From the listing below, set down exactly the lines between the one holding "[209,108,315,121] I've learned" and the one holding "[72,165,82,175] is -> (476, 137) none", inclusive. No other line is wanted.

<<<<

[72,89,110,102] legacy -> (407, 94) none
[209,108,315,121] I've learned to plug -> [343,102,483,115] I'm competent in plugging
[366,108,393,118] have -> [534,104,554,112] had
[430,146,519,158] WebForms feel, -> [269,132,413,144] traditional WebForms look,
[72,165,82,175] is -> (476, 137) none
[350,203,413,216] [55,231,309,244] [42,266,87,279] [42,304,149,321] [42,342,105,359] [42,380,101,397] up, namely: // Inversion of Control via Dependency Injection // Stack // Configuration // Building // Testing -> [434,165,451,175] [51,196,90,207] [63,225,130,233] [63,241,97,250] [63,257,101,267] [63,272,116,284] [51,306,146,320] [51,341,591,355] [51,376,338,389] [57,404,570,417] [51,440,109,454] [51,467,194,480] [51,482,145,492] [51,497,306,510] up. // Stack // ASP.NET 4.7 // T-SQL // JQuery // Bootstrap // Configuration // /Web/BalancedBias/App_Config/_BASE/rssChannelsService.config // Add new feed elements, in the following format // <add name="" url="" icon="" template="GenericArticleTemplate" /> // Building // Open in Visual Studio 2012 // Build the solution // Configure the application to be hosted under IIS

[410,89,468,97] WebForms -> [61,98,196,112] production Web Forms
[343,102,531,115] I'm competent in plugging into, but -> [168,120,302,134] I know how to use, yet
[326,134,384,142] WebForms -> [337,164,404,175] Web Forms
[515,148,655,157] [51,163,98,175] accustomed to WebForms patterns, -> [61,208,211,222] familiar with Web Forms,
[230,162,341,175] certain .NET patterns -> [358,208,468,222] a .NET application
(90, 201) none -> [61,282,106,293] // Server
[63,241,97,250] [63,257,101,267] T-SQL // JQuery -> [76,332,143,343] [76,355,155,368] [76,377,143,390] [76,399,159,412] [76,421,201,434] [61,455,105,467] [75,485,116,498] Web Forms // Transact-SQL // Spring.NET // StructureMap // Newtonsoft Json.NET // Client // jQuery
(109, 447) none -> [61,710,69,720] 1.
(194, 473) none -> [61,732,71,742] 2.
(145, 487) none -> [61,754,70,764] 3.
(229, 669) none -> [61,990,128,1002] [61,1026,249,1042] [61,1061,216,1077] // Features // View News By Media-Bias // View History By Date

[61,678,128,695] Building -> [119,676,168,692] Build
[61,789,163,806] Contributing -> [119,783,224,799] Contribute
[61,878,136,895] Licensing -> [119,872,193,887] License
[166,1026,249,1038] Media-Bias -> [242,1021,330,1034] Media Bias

>>>>

**Answer to this problem**.
[209,108,315,121] I've learned to plug -> [343,102,483,115] I'm competent in plugging
[366,108,393,118] have -> [534,104,554,112] had
[430,146,519,158] WebForms feel, -> [269,132,413,144] traditional WebForms look,
[72,165,82,175] is -> (476, 137) none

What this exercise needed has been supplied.